### Activity
Without the pictures, print each of the records below exactly as it appears.

Start of Exercise inputs

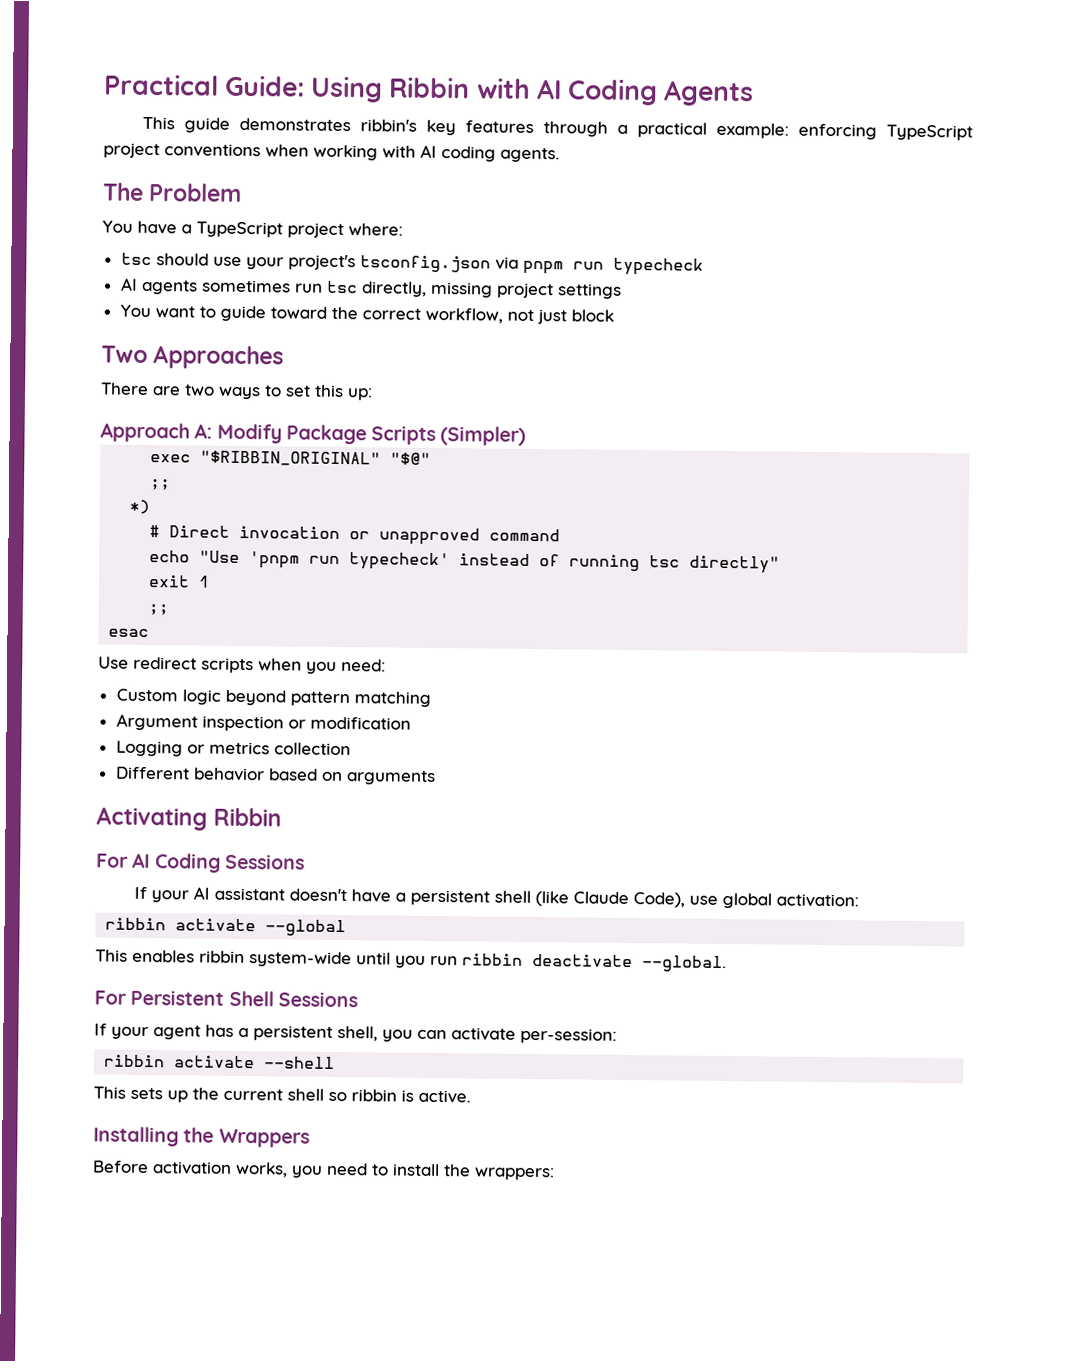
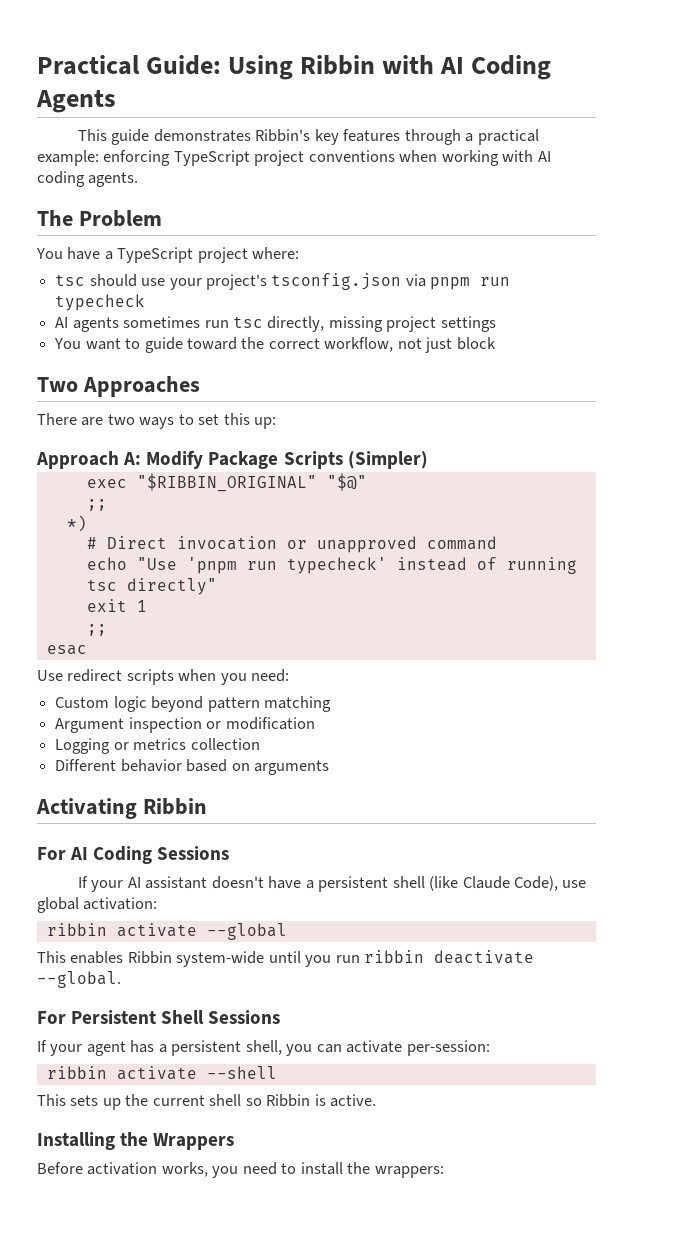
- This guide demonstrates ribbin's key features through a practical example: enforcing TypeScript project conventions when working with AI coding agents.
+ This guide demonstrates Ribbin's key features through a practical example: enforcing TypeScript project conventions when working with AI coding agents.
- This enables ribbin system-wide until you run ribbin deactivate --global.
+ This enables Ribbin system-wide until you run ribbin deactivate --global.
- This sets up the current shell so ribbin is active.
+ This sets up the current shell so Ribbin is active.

End of Exercise inputs

### Result of this task
- This guide demonstrates ribbin's key features through a practical example: enforcing TypeScript project conventions when working with AI coding agents.
+ This guide demonstrates Ribbin's key features through a practical example: enforcing TypeScript project conventions when working with AI coding agents.
- This enables ribbin system-wide until you run ribbin deactivate --global.
+ This enables Ribbin system-wide until you run ribbin deactivate --global.
- This sets up the current shell so ribbin is active.
+ This sets up the current shell so Ribbin is active.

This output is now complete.